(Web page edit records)
——————

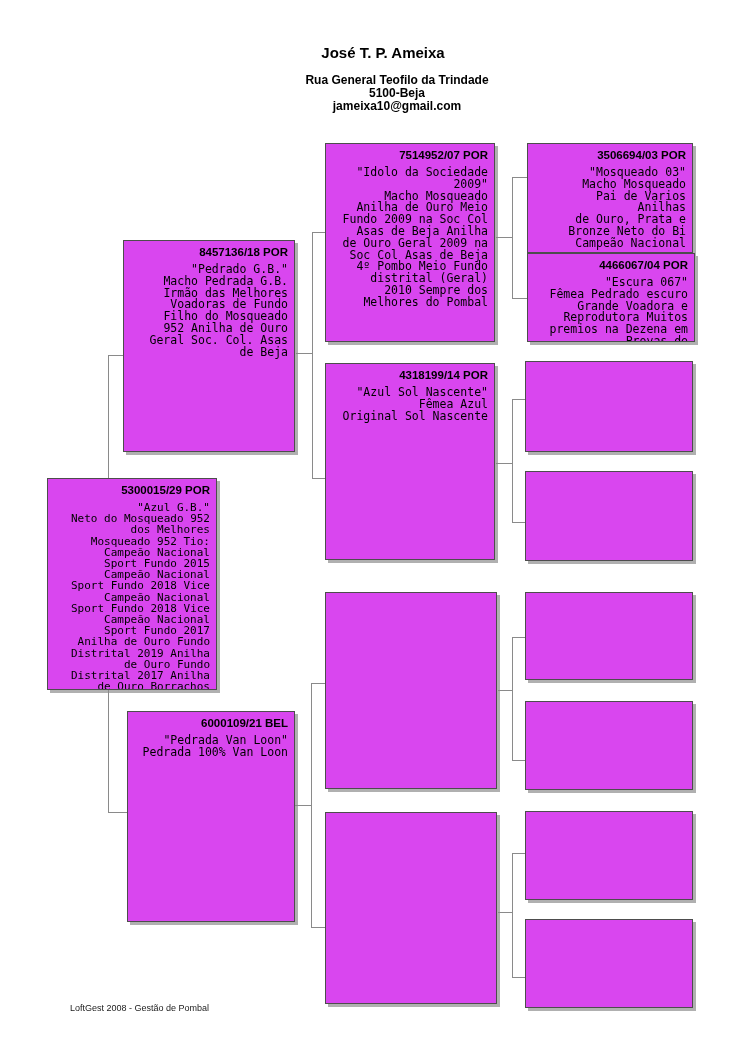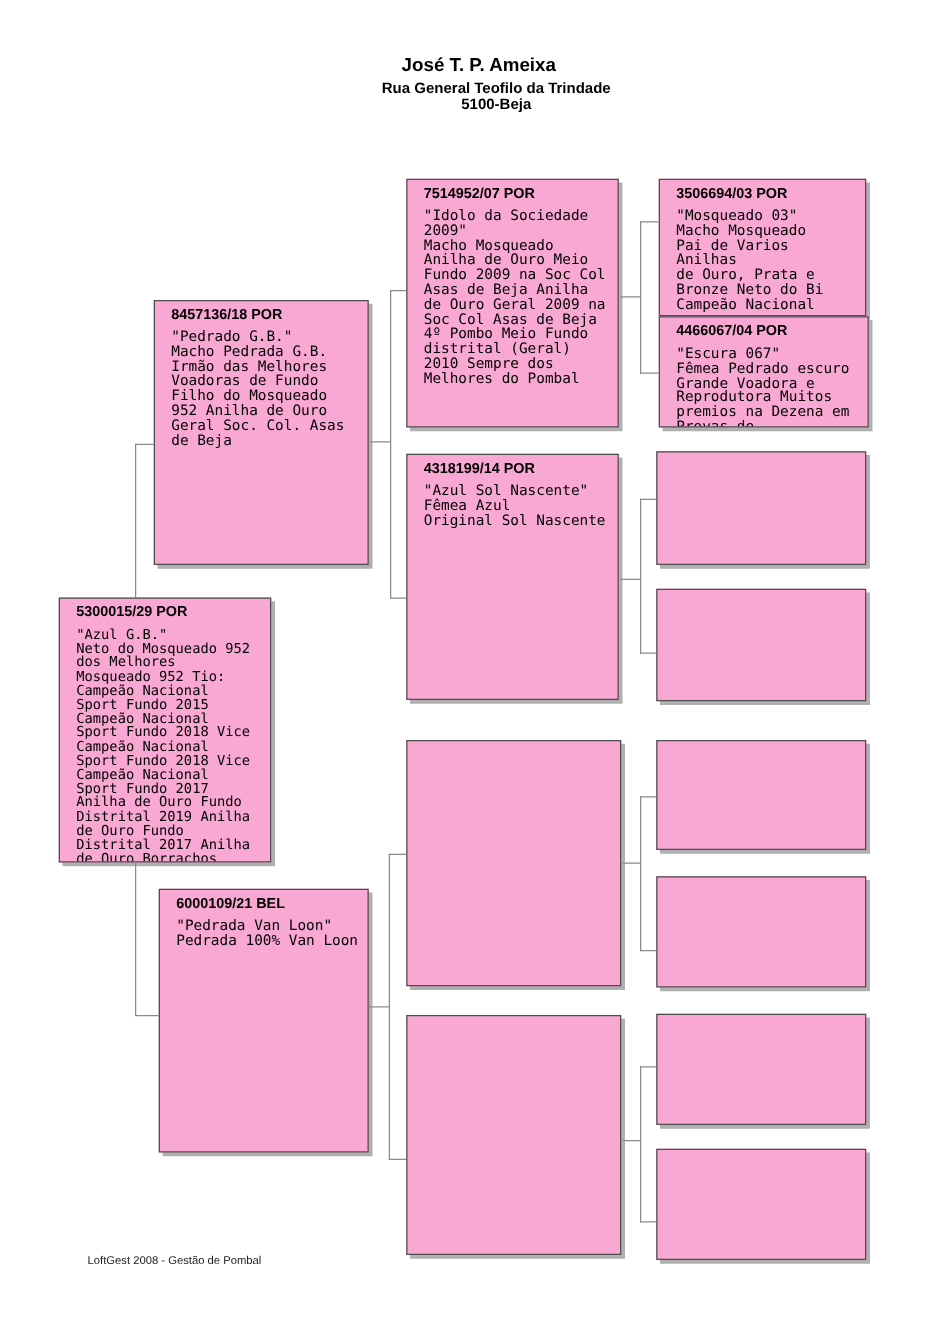"José T. P. Ameixa" .header .name { margin-bottom: 3px -> 13px }
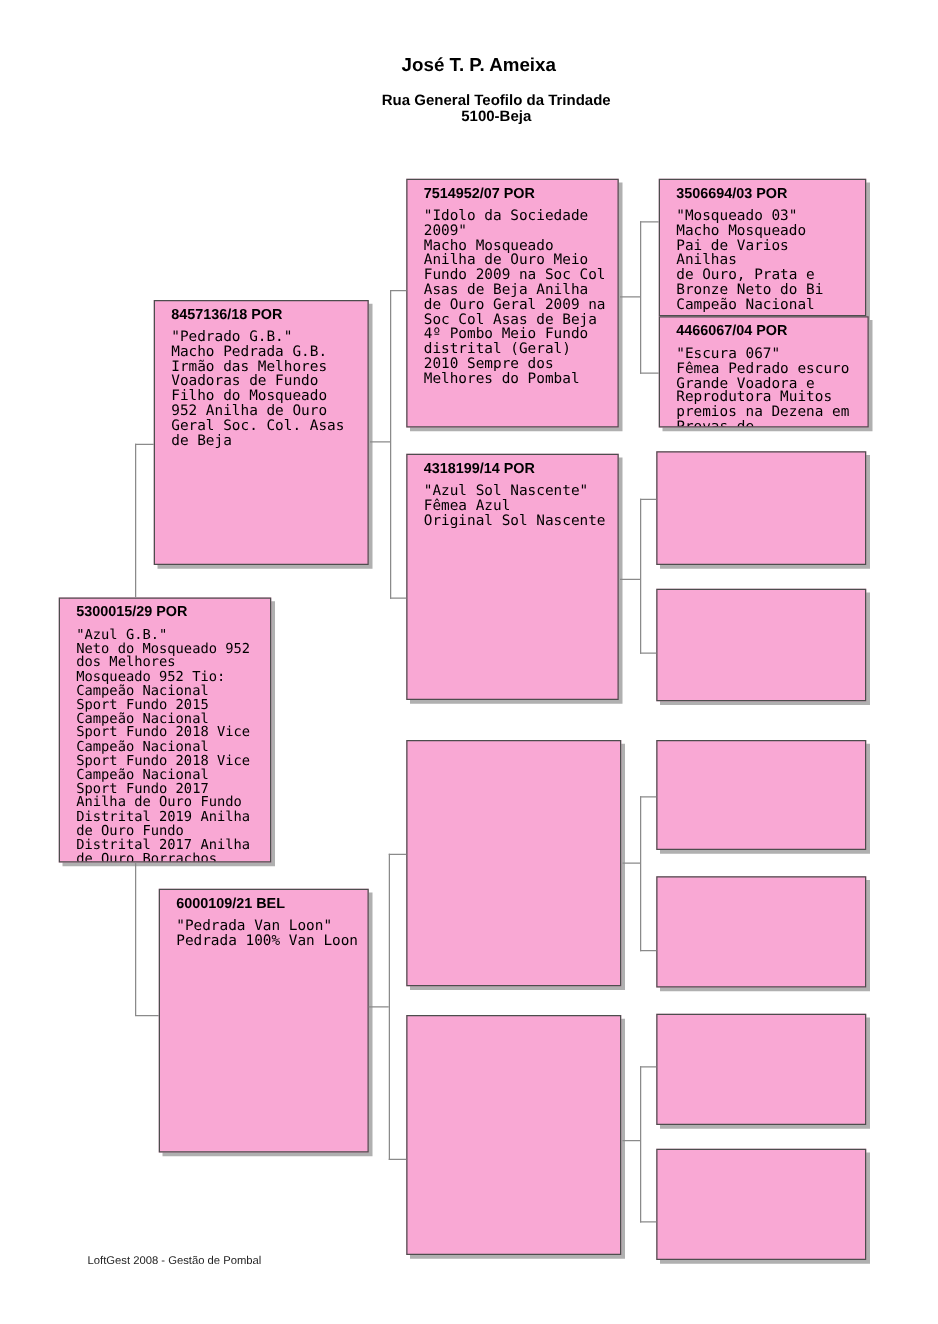"jameixa10@gmail.com" div.hline { html: none -> <div>jameixa10@gmail.com</div> }
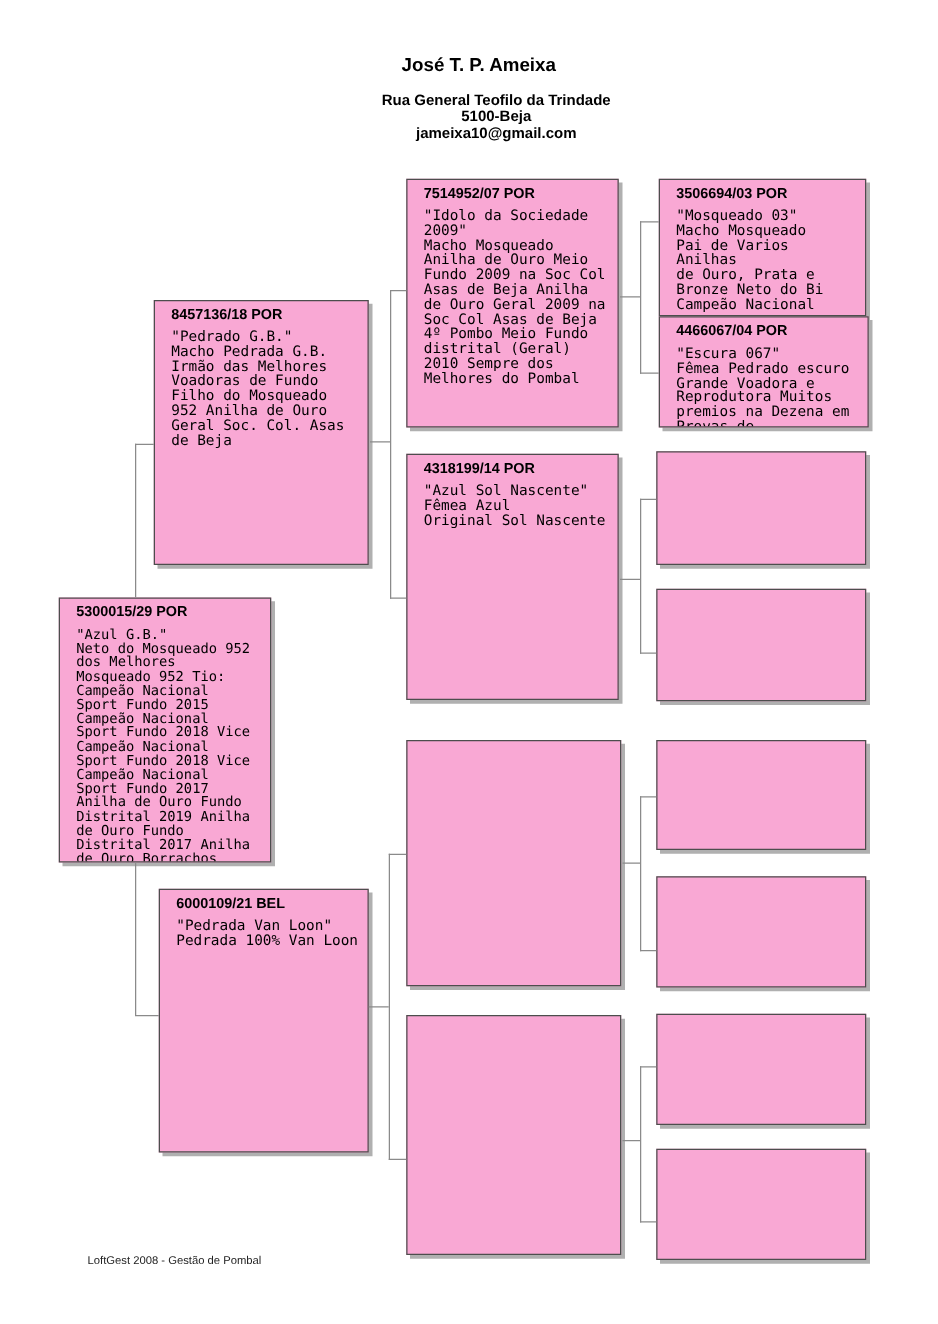"7514952/07 POR" .pbox { background: #f9a8d4 -> #d946ef; text-align: none -> right }
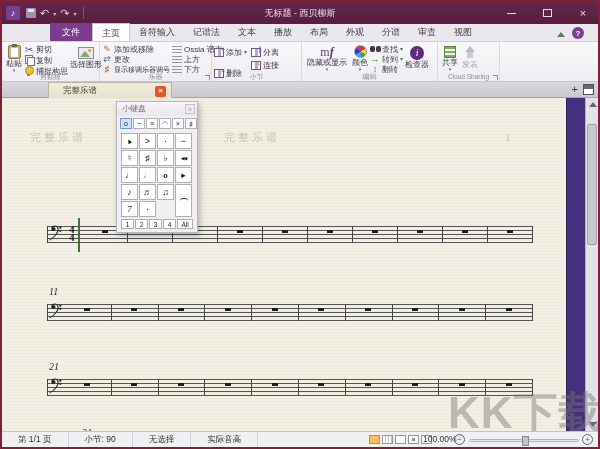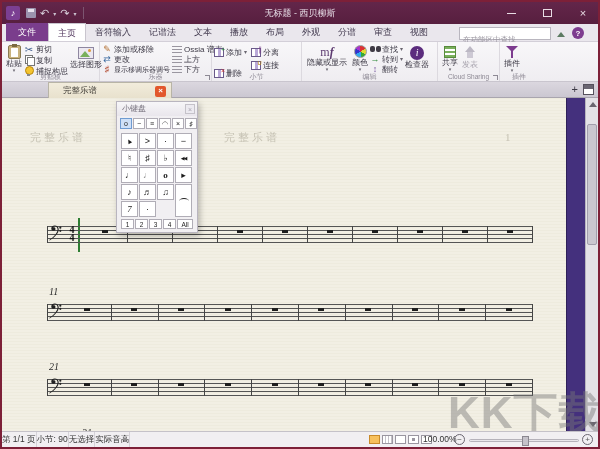"文件" .tabrow { padding-left: none -> 44px }
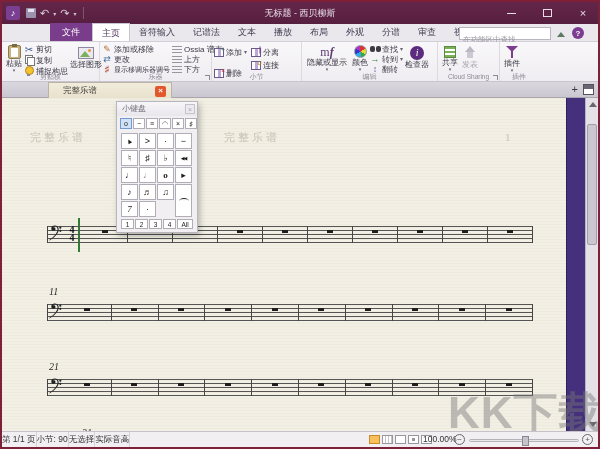"在功能区中查找" span.rsearch { html: <span> <input> </span> -> none }
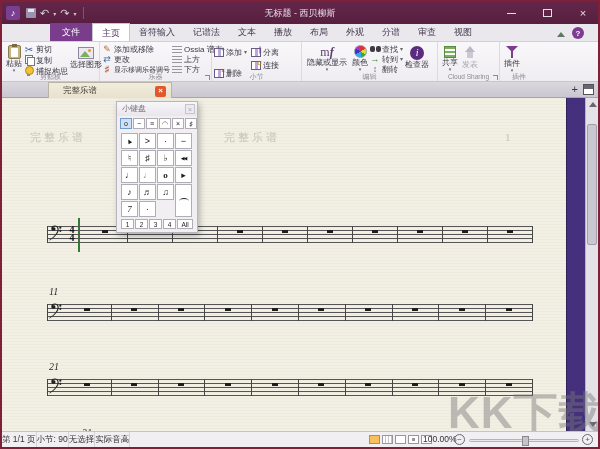"插件" div.rgroup { html: <div> <div> <span> <span></span> </span> <span>插件</span> <span>▾</span> </div> <div>插件</div> </div> -> none }
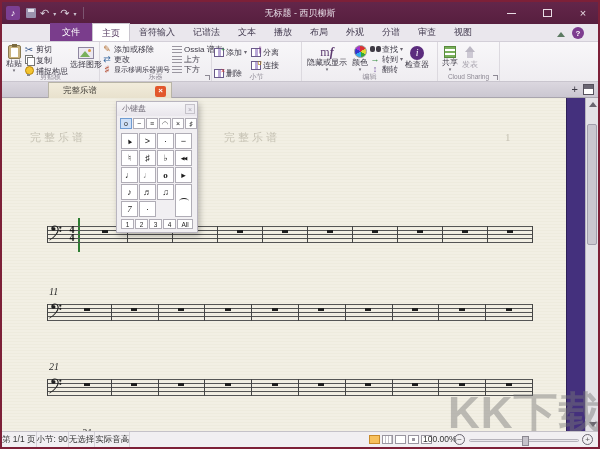"第 1/1 页" .stcell { padding: 0 0 -> 0 16px }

——————

• [Exercise goal] The expected output is an exact copy of the lines from the one with "padding-left: none ->" to the final line of the entries above, pictures excepted; please include both ends.

• [Result for this task]
"文件" .tabrow { padding-left: none -> 44px }
"在功能区中查找" span.rsearch { html: <span> <input> </span> -> none }
"插件" div.rgroup { html: <div> <div> <span> <span></span> </span> <span>插件</span> <span>▾</span> </div> <div>插件</div> </div> -> none }
"第 1/1 页" .stcell { padding: 0 0 -> 0 16px }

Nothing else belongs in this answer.